David Wessel has been hanging out with Myron Scholes, who wants the US government to start buying equity in US banks. Yikes!

Should the government (the U.S. government, that is, not foreign governments’ sovereign wealth funds) put capital into banks?

"I think they should be considering it, at least thinking about it," Mr. Scholes said. "It seems to me that recapitalizing these entities would give us an opportunity to preserve the assets — as opposed to dissipating their value through liquidation or foreclosure — and provide a way for more capital to be infused into them without destroying value." …

Mr. Scholes’s solution: Let government invest both in debt senior to existing debt and in preferred stock senior to existing shares. Neither is advantaged versus the other. The bank doesn’t dump assets and expands lending. If all goes well, the government gets out with a profit. One big caveat: This works only if assets truly are worth more tomorrow than they’ll fetch today.

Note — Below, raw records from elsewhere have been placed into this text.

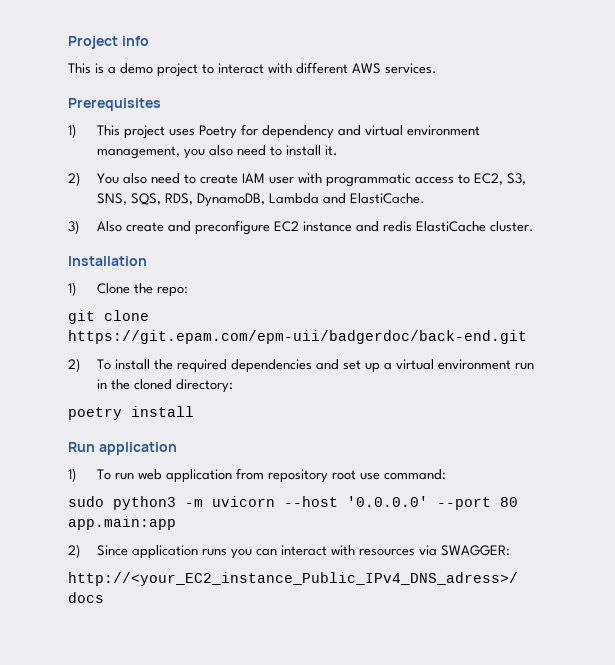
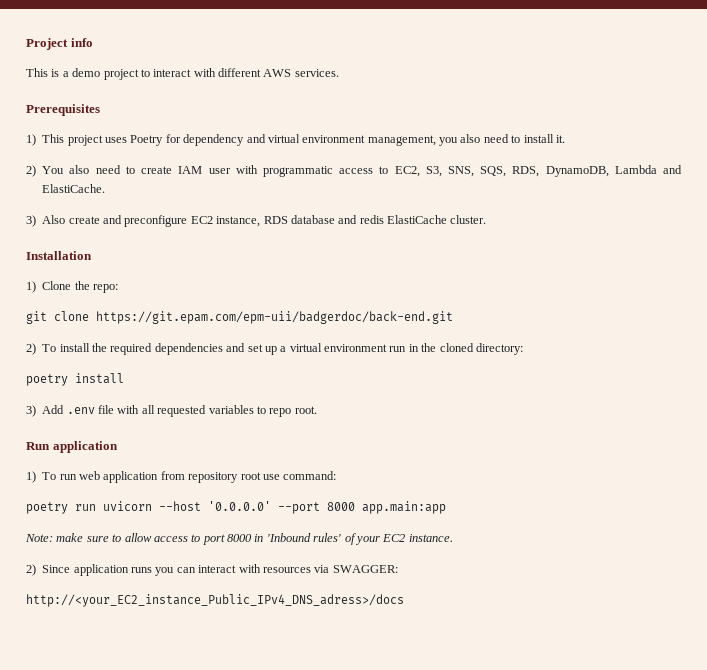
- 3) Also create and preconfigure EC2 instance and redis ElastiCache cluster.
+ 3) Also create and preconfigure EC2 instance, RDS database and redis ElastiCache cluster.
+ 3) Add .env file with all requested variables to repo root.
- sudo python3 -m uvicorn --host '0.0.0.0' --port 80 app.main:app
+ poetry run uvicorn --host '0.0.0.0' --port 8000 app.main:app
+ Note: make sure to allow access to port 8000 in 'Inbound rules' of your EC2 instance.

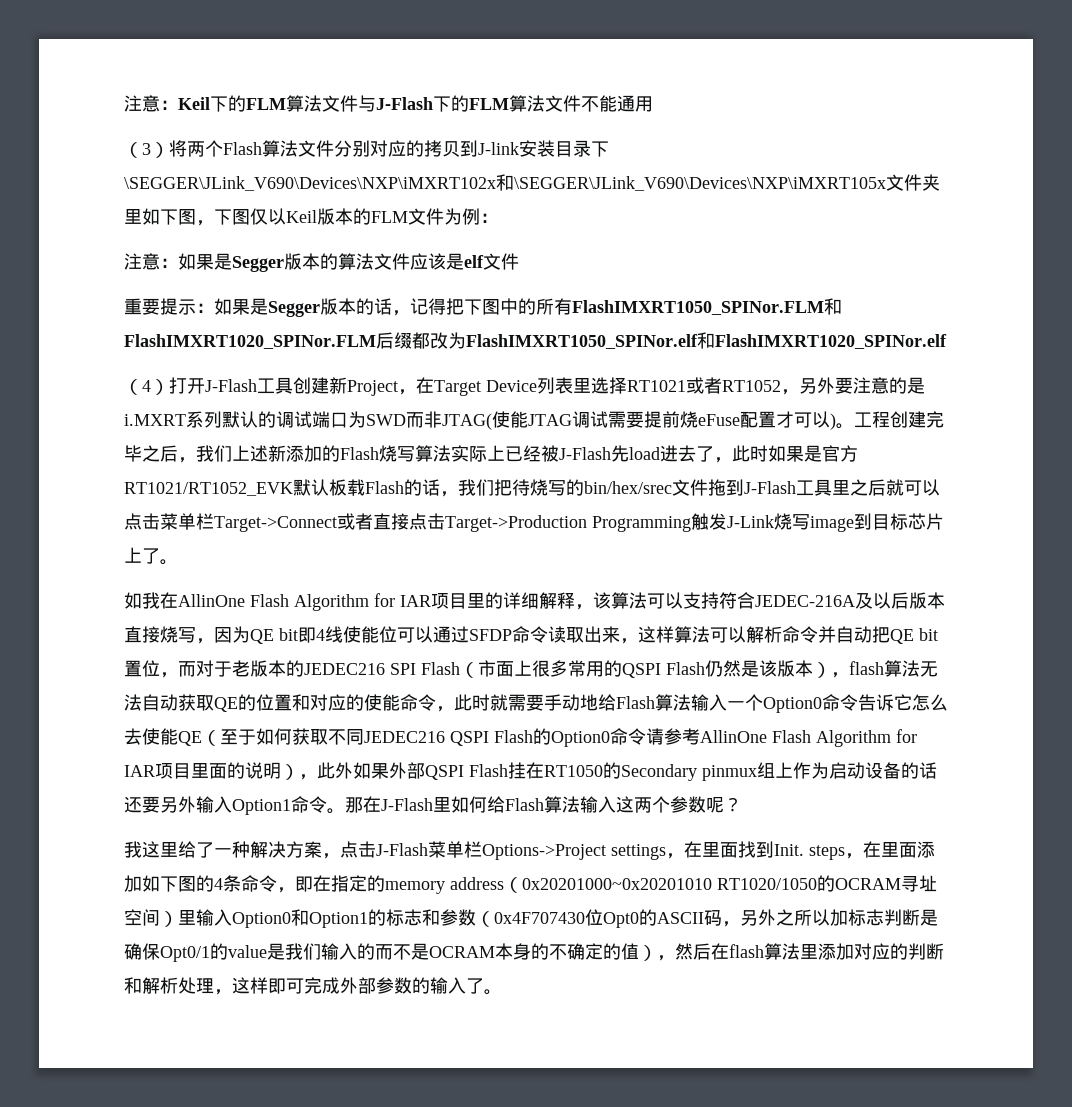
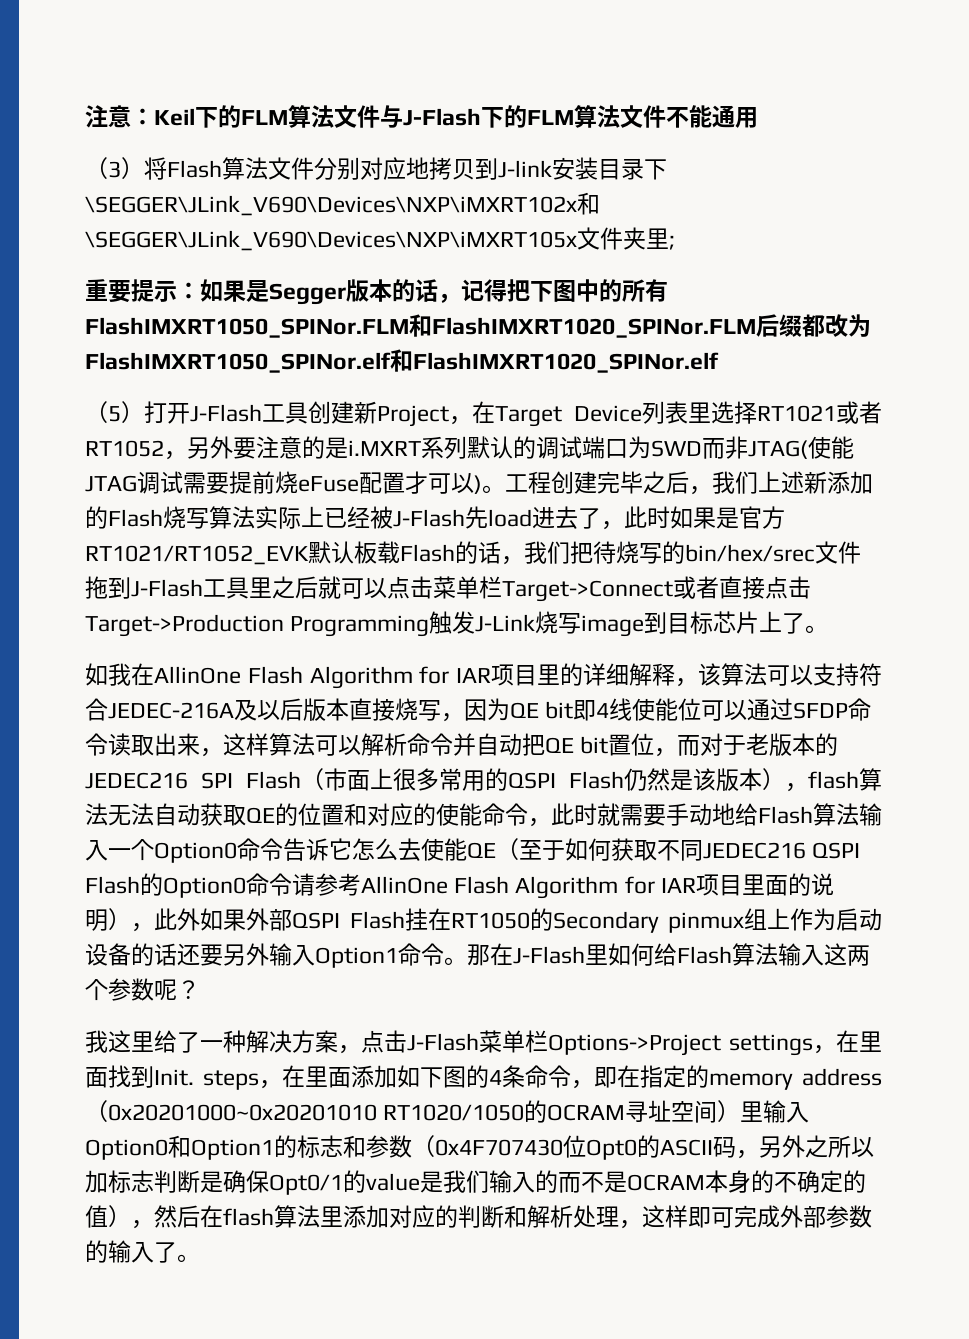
- （3）将两个Flash算法文件分别对应的拷贝到J-link安装目录下\SEGGER\JLink_V690\Devices\NXP\iMXRT102x和\SEGGER\JLink_V690\Devices\NXP\iMXRT105x文件夹里如下图，下图仅以Keil版本的FLM文件为例：
- 注意：如果是Segger版本的算法文件应该是elf文件
+ （3）将Flash算法文件分别对应地拷贝到J-link安装目录下\SEGGER\JLink_V690\Devices\NXP\iMXRT102x和\SEGGER\JLink_V690\Devices\NXP\iMXRT105x文件夹里;
- （4）打开J-Flash工具创建新Project，在Target Device列表里选择RT1021或者RT1052，另外要注意的是i.MXRT系列默认的调试端口为SWD而非JTAG(使能JTAG调试需要提前烧eFuse配置才可以)。
+ （5）打开J-Flash工具创建新Project，在Target Device列表里选择RT1021或者RT1052，另外要注意的是i.MXRT系列默认的调试端口为SWD而非JTAG(使能JTAG调试需要提前烧eFuse配置才可以)。

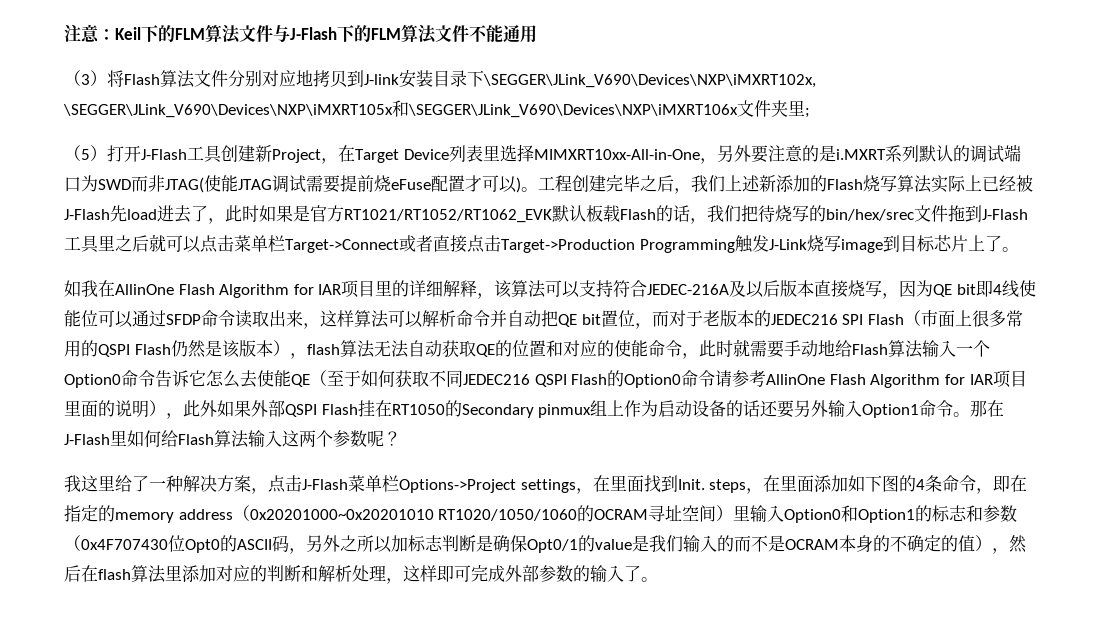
- （3）将Flash算法文件分别对应地拷贝到J-link安装目录下\SEGGER\JLink_V690\Devices\NXP\iMXRT102x和\SEGGER\JLink_V690\Devices\NXP\iMXRT105x文件夹里;
+ （3）将Flash算法文件分别对应地拷贝到J-link安装目录下\SEGGER\JLink_V690\Devices\NXP\iMXRT102x, \SEGGER\JLink_V690\Devices\NXP\iMXRT105x和\SEGGER\JLink_V690\Devices\NXP\iMXRT106x文件夹里;
- 重要提示：如果是Segger版本的话，记得把下图中的所有FlashIMXRT1050_SPINor.FLM和FlashIMXRT1020_SPINor.FLM后缀都改为FlashIMXRT1050_SPINor.elf和FlashIMXRT1020_SPINor.elf
- （5）打开J-Flash工具创建新Project，在Target Device列表里选择RT1021或者RT1052，另外要注意的是i.MXRT系列默认的调试端口为SWD而非JTAG(使能JTAG调试需要提前烧eFuse配置才可以)。
+ （5）打开J-Flash工具创建新Project，在Target Device列表里选择MIMXRT10xx-All-in-One，另外要注意的是i.MXRT系列默认的调试端口为SWD而非JTAG(使能JTAG调试需要提前烧eFuse配置才可以)。
- 工程创建完毕之后，我们上述新添加的Flash烧写算法实际上已经被J-Flash先load进去了，此时如果是官方RT1021/RT1052_EVK默认板载Flash的话，我们把待烧写的bin/hex/srec文件拖到J-Flash工具里之后就可以点击菜单栏Target->Connect或者直接点击Target->Production Programming触发J-Link烧写image到目标芯片上了。
+ 工程创建完毕之后，我们上述新添加的Flash烧写算法实际上已经被J-Flash先load进去了，此时如果是官方RT1021/RT1052/RT1062_EVK默认板载Flash的话，我们把待烧写的bin/hex/srec文件拖到J-Flash工具里之后就可以点击菜单栏Target->Connect或者直接点击Target->Production Programming触发J-Link烧写image到目标芯片上了。
- 我这里给了一种解决方案，点击J-Flash菜单栏Options->Project settings，在里面找到Init. steps，在里面添加如下图的4条命令，即在指定的memory address（0x20201000~0x20201010 RT1020/1050的OCRAM寻址空间）里输入Option0和Option1的标志和参数（0x4F707430位Opt0的ASCII码，另外之所以加标志判断是确保Opt0/1的value是我们输入的而不是OCRAM本身的不确定的值），然后在flash算法里添加对应的判断和解析处理，这样即可完成外部参数的输入了。
+ 我这里给了一种解决方案，点击J-Flash菜单栏Options->Project settings，在里面找到Init. steps，在里面添加如下图的4条命令，即在指定的memory address（0x20201000~0x20201010 RT1020/1050/1060的OCRAM寻址空间）里输入Option0和Option1的标志和参数（0x4F707430位Opt0的ASCII码，另外之所以加标志判断是确保Opt0/1的value是我们输入的而不是OCRAM本身的不确定的值），然后在flash算法里添加对应的判断和解析处理，这样即可完成外部参数的输入了。

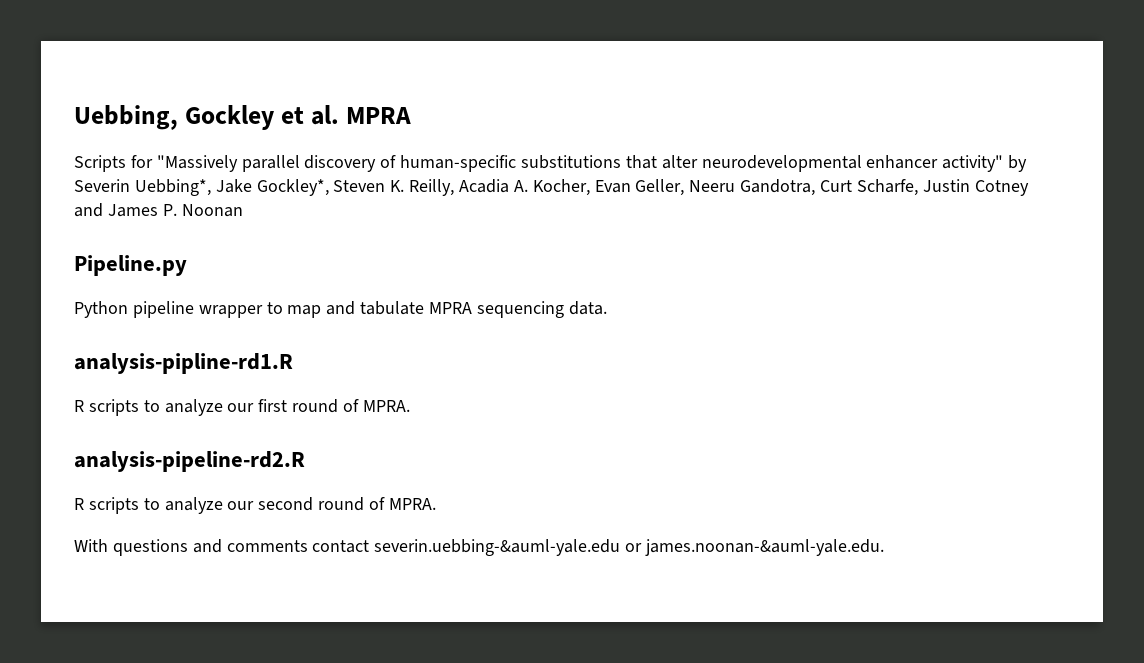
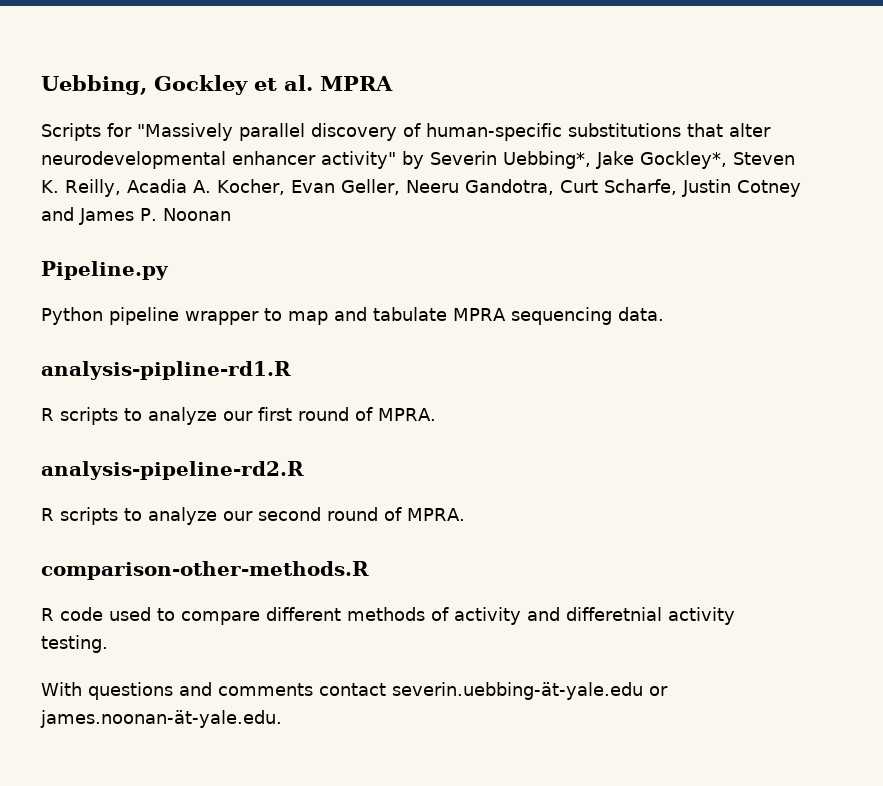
+ comparison-other-methods.R
+ R code used to compare different methods of activity and differetnial activity testing.
- With questions and comments contact severin.uebbing-&auml-yale.edu or james.noonan-&auml-yale.edu.
+ With questions and comments contact severin.uebbing-ät-yale.edu or james.noonan-ät-yale.edu.

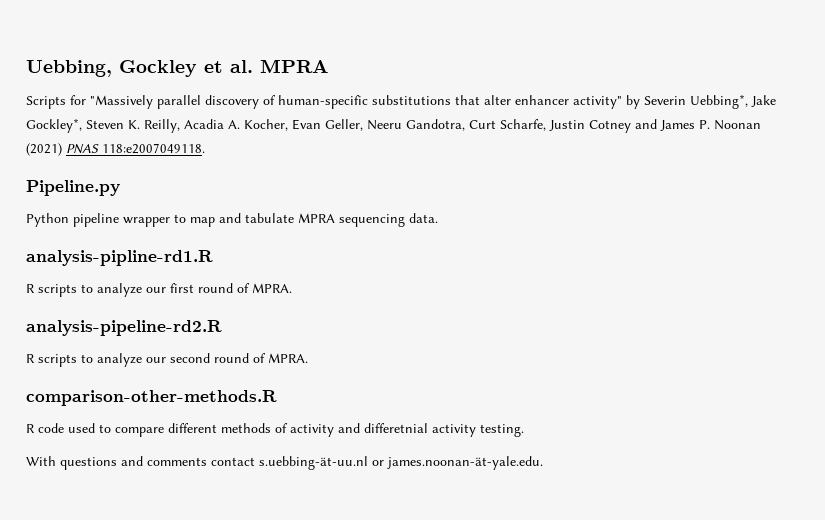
- Scripts for "Massively parallel discovery of human-specific substitutions that alter neurodevelopmental enhancer activity" by Severin Uebbing*, Jake Gockley*, Steven K. Reilly, Acadia A. Kocher, Evan Geller, Neeru Gandotra, Curt Scharfe, Justin Cotney and James P. Noonan
+ Scripts for "Massively parallel discovery of human-specific substitutions that alter enhancer activity" by Severin Uebbing*, Jake Gockley*, Steven K. Reilly, Acadia A. Kocher, Evan Geller, Neeru Gandotra, Curt Scharfe, Justin Cotney and James P. Noonan (2021) PNAS 118:e2007049118.
- With questions and comments contact severin.uebbing-ät-yale.edu or james.noonan-ät-yale.edu.
+ With questions and comments contact s.uebbing-ät-uu.nl or james.noonan-ät-yale.edu.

I think Scholes is a little bit behind the curve here: the government is already investing in "debt senior to existing debt". It’s called the TSLF, it’s the Fed’s newest and shiniest toy.

As for the senior equity, I guess that what Scholes has in mind is something a little bit similar. The Fed would put up $100 billion, say, which would be available at equity-like rates, maybe 8% or 9%, to any bank wanting to issue a perpetual bond. (Perpetual bonds can be considered senior equity.) The bonds would be puttable back to callable back from the Fed at any time.

Doing it that way might deal with Hyun Song Shin’s objection that injections of government capital risk bailing out existing equity holders: if the government ends up losing any of its money, then existing equity holders would be wiped out.

I’m personally not convinced that extending unsecured credit to banks is a particularly smart way to go, especially not when there still seems to be appetite in the capital markets for bank capital securities. (See SocGen.) Still, if things continue to deteriorate, there is a chance that desperate times will require desperate measures.